SCHARON TREIBT ARAFAT IN DIE ENGE – DAS VERSCHÄRFT DEN KONFLIKT
: Überlebenskünstler ohne Strategie

Die Angst geht um in der Mukata, dem Hauptquartier des palästinensischen Präsidenten Jassir Arafat in Ramallah, die Angst vor Ariel Scharon. Das hat die Ermordung des Hamas-Führers Rantisi in der letzten Woche gezeigt. Die militärische Eskalation des israelisch-palästinensischen Konflikts, die Scharon mit vermeintlicher oder tatsächlicher Rückendeckung Washingtons betreibt, wird vor Arafats Ruine in Ramallah nicht Halt machen. Der Schulterschluss zwischen Bush und Scharon hat Arafats Spielraum stark eingeschränkt und ihn zum Nachgeben gezwungen. Wenn er nicht selbst ins Visier der Apache-Kanonen seines Erzfeindes geraten wollte, musste der Präsident handeln.

Die persönliche Ausweisung von 21 führenden Mitgliedern der Al-Aksa-Märtyrer-Brigaden aus der Mukata dürfte Arafat jedoch arg zugesetzt haben.

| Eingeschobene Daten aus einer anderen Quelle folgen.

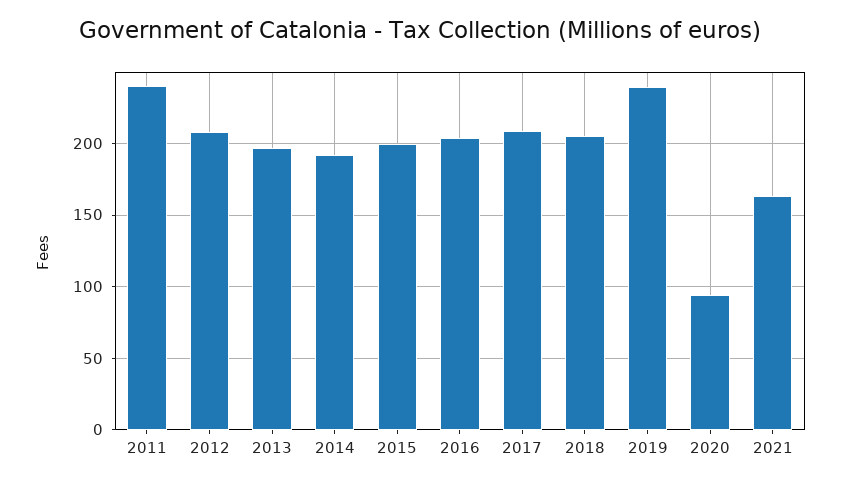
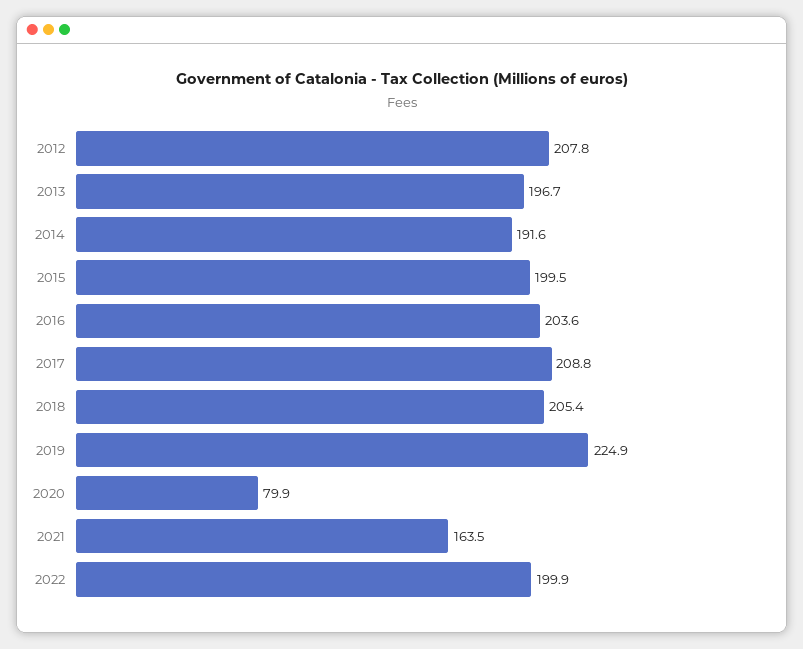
2011: 240 -> none
2019: 240 -> 224.9
2020: 95 -> 79.9
2022: none -> 199.9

Nicht zuletzt, weil der Pistolen tragende Revolutionär selbst nur allzu gerne als Übervater aller kämpfenden palästinensischen Truppen posierte, in alten PLO-Zeiten ebenso wie in den Jahren der Autonomiebehörde. Das ohnehin beschädigte Image von Abu Ammar, so Arafats Pseudonym, dürfte neue Risse bekommen. In den Augen der Brigaden grenzt das Nachgeben gegenüber Scharon an Verrat. Die jetzt für Israel zum Freiwild gewordenen Kämpfer werden um des eigenen Überlebens willen die Nähe und den Schutz von Hamas und Dschihad suchen und gewiss mit offenen Armen empfangen werden. Die Popularitätskurve des alten Manns in der Mukata dürfte dagegen weiter nach unten zeigen.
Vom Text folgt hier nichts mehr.